Task input >>
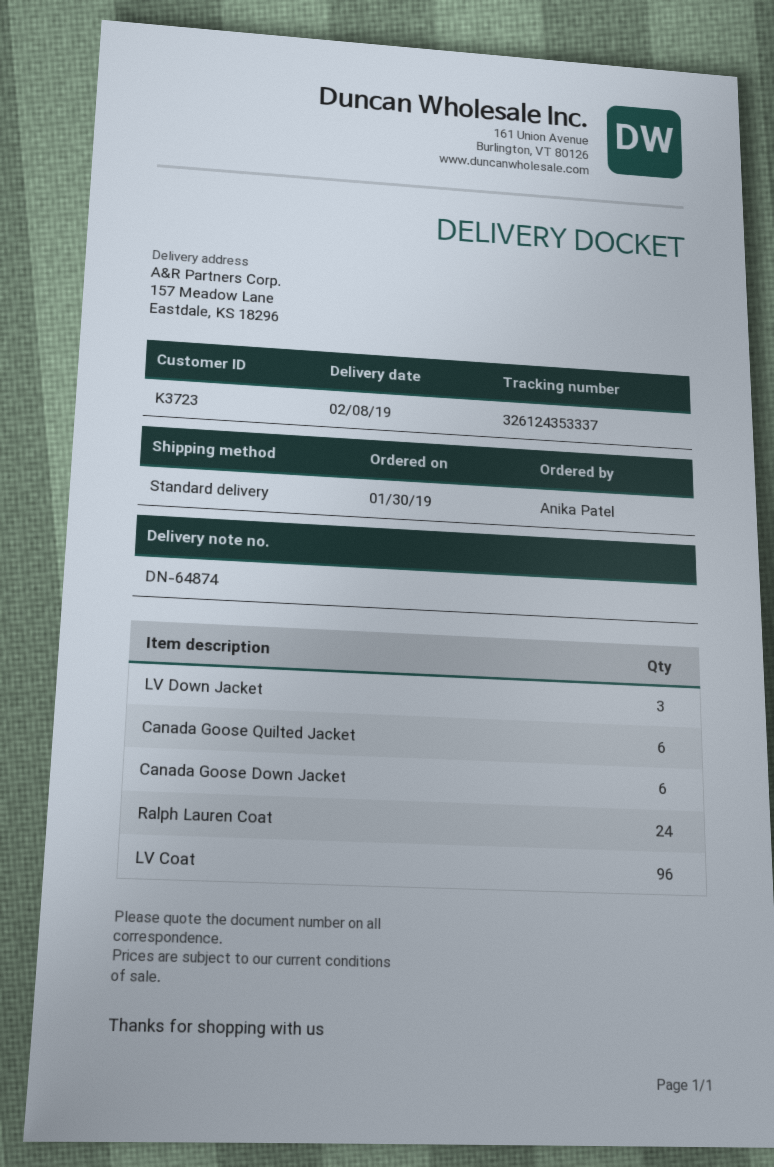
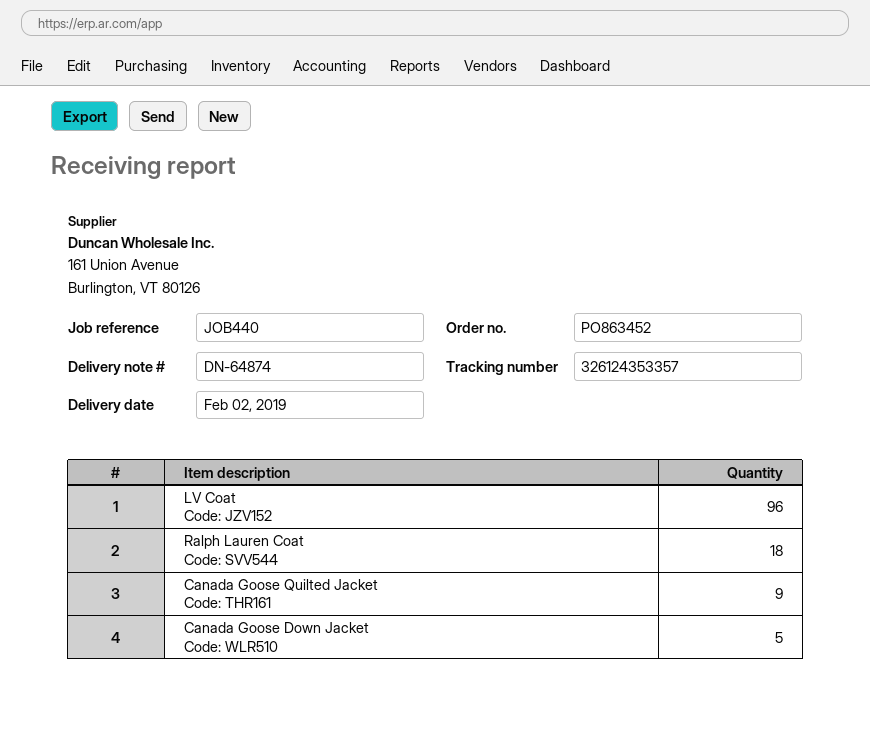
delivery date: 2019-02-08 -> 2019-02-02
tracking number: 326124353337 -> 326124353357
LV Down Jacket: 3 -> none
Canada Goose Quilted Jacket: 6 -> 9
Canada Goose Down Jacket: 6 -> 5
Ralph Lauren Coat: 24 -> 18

What the exercise asks >> Copy out every line of the data where the word "Goose" occurs.

Task answer >>
Canada Goose Quilted Jacket: 6 -> 9
Canada Goose Down Jacket: 6 -> 5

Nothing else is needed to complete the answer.